Problem description:
Beginning with the line that contains "html: none ->", retype the entries below exactly, ending with the line that contains "text: 193 - 106". Leave out any pictures.

Listed records:
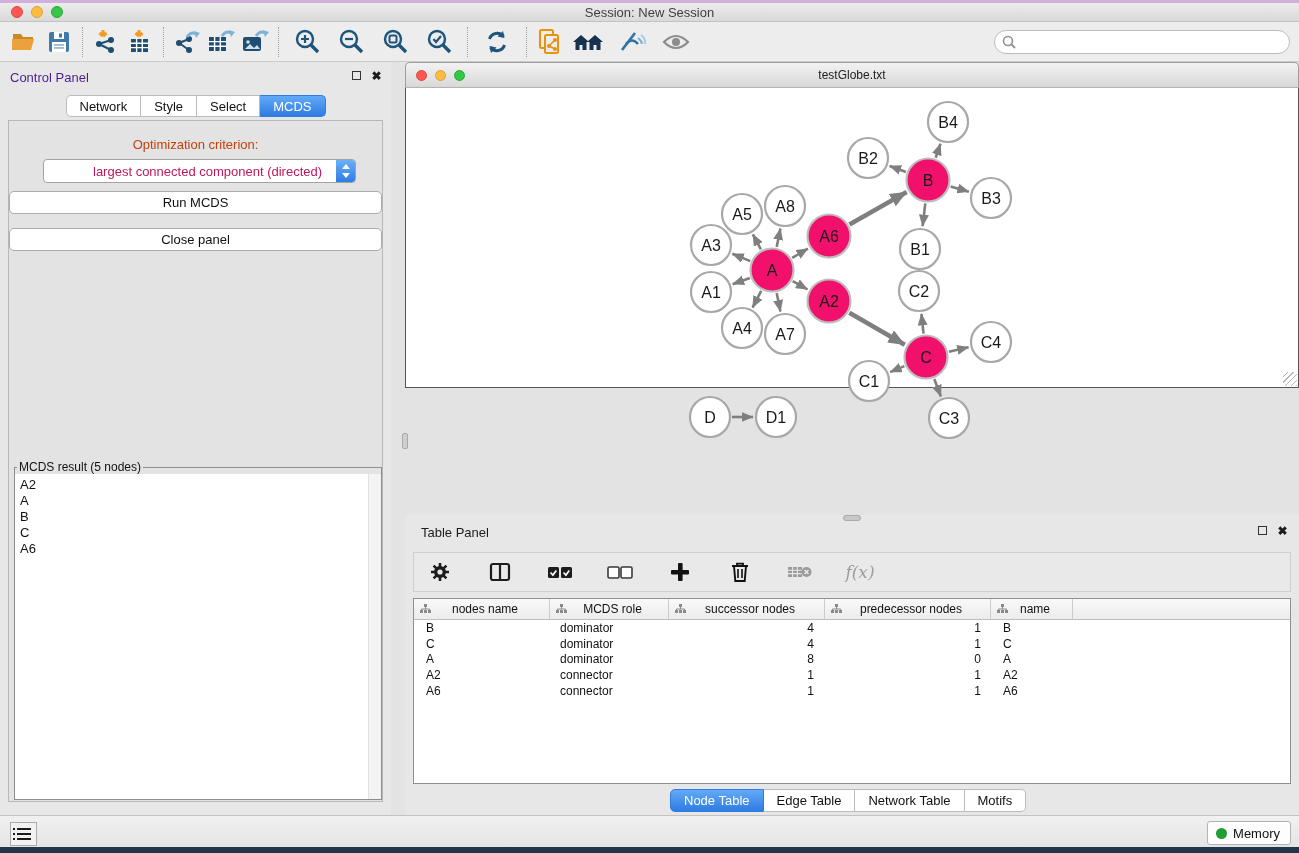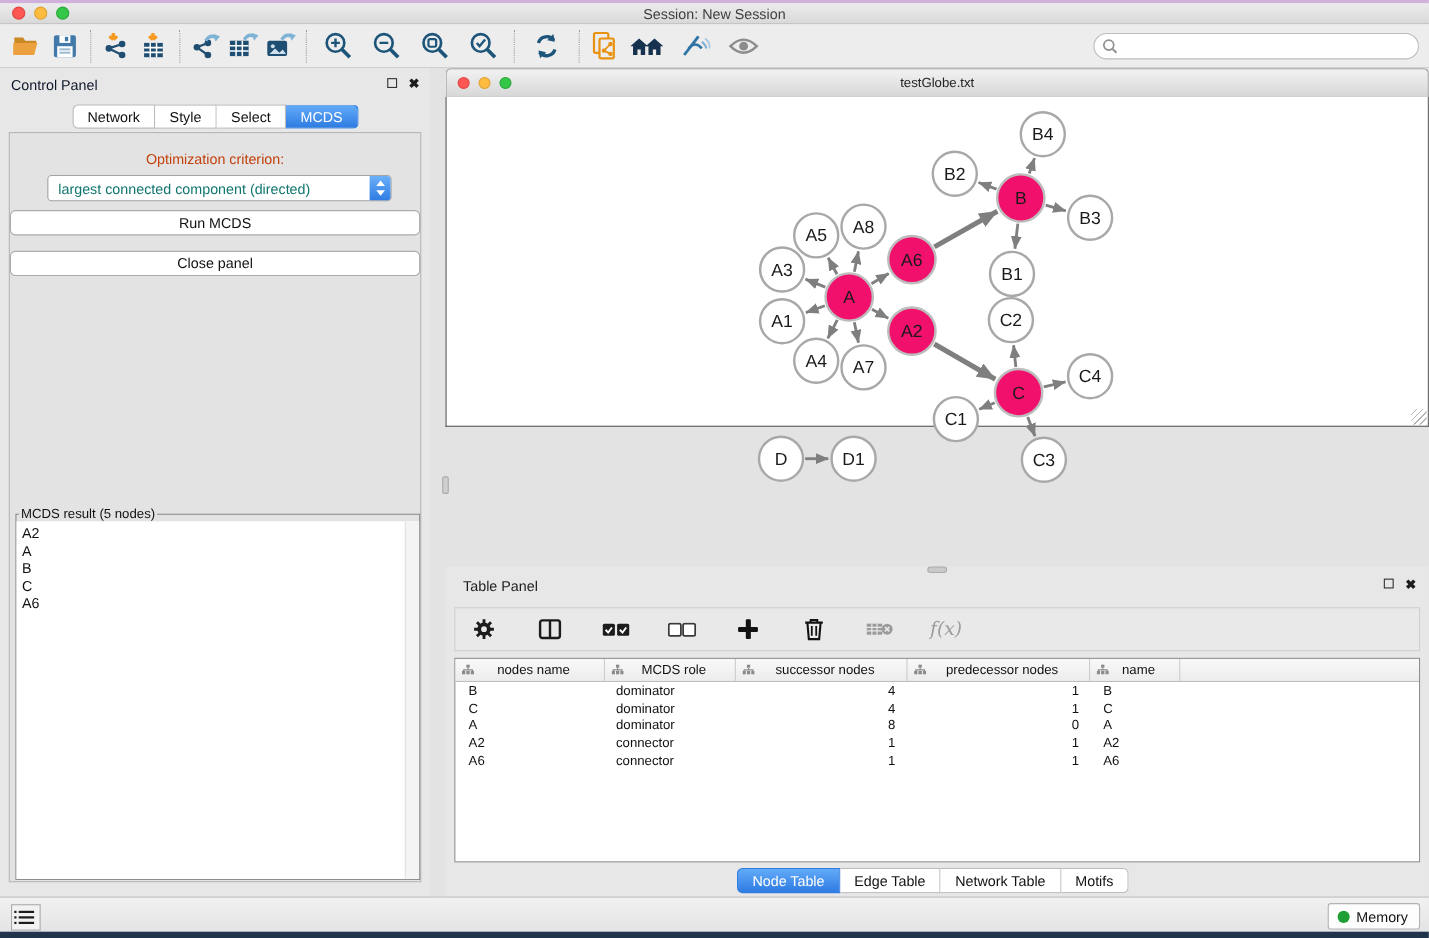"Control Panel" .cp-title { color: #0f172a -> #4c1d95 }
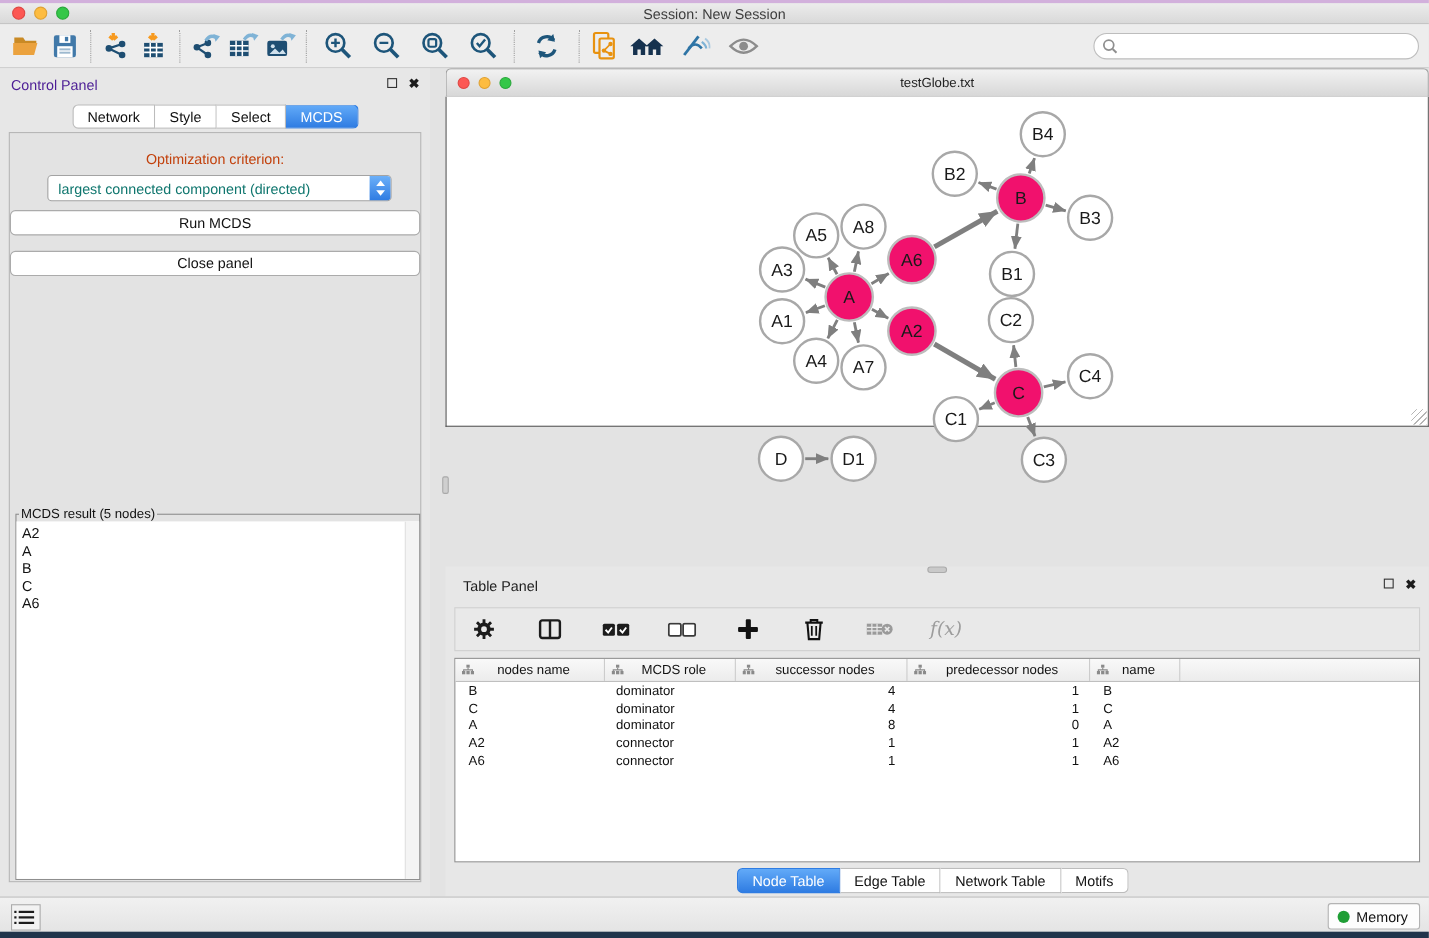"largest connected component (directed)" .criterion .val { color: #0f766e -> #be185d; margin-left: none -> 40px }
--
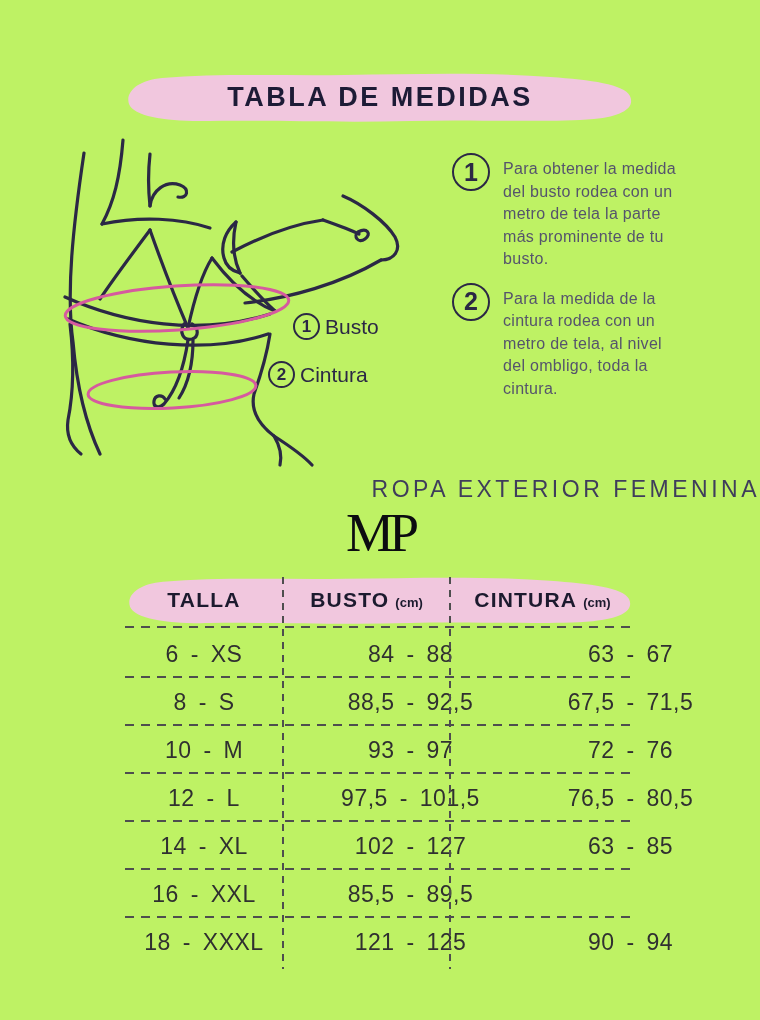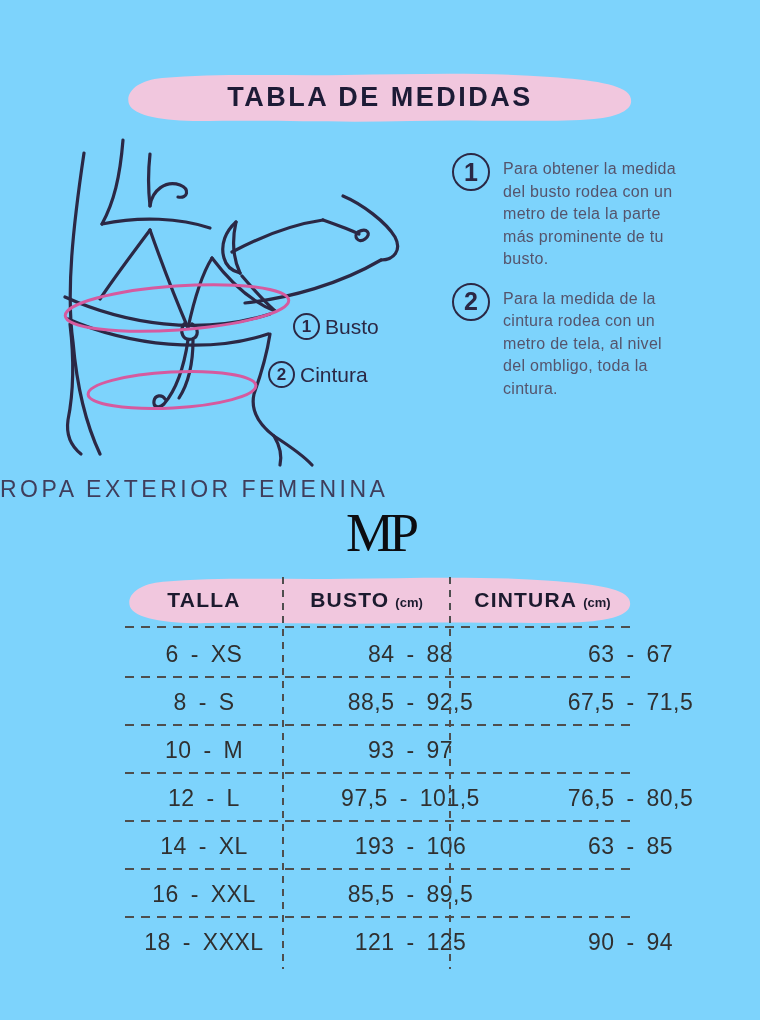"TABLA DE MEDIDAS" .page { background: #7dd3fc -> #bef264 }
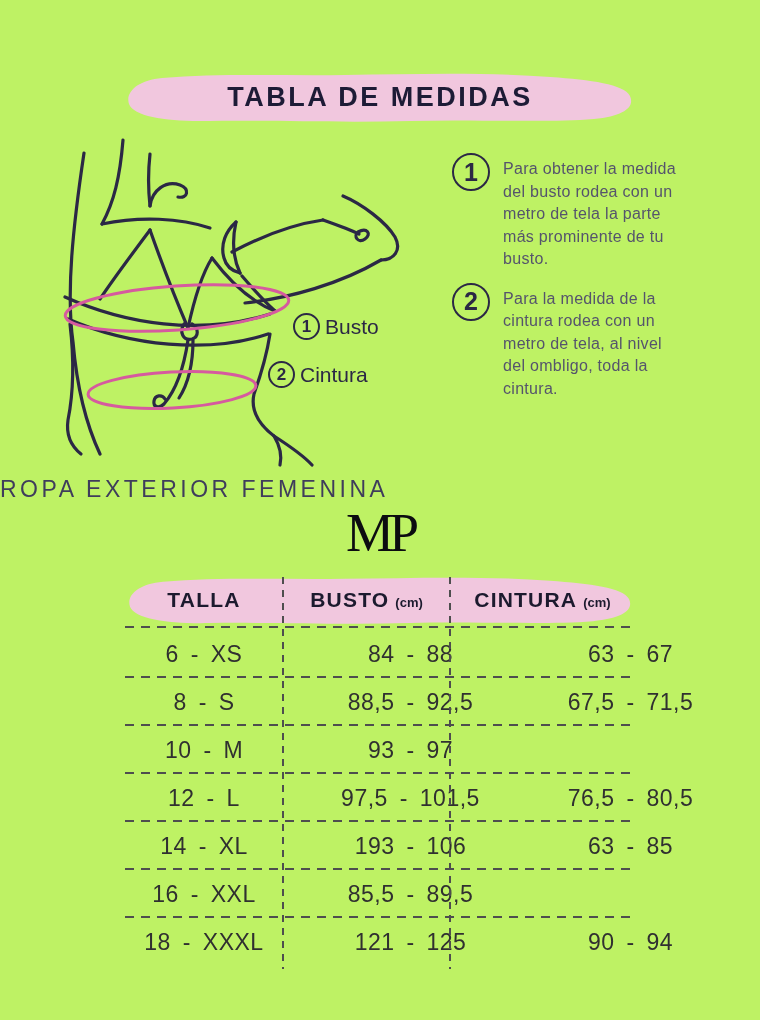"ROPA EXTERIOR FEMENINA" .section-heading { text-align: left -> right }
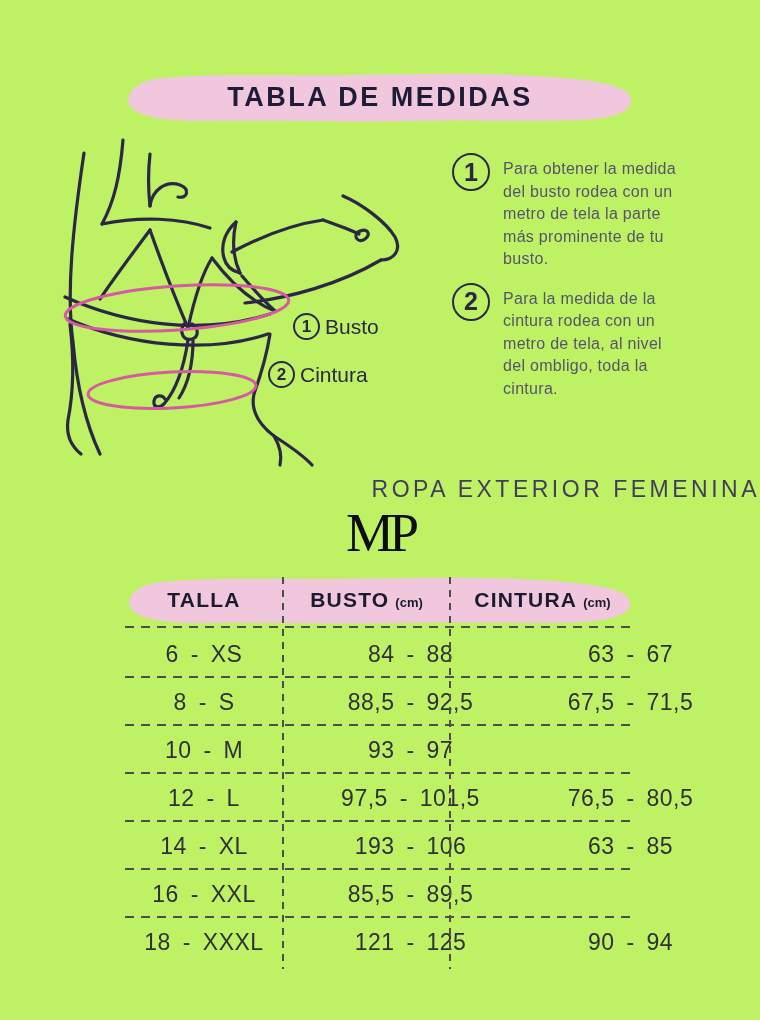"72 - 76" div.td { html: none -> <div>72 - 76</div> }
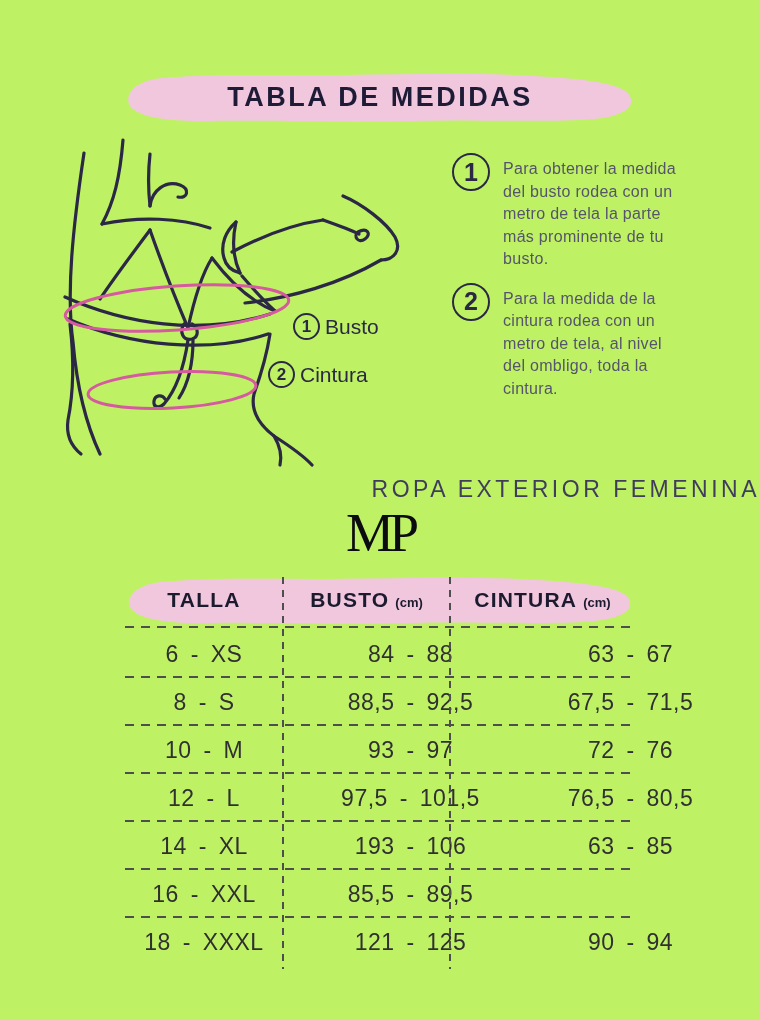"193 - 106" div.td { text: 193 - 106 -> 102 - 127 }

Answer for this exercise:
"72 - 76" div.td { html: none -> <div>72 - 76</div> }
"193 - 106" div.td { text: 193 - 106 -> 102 - 127 }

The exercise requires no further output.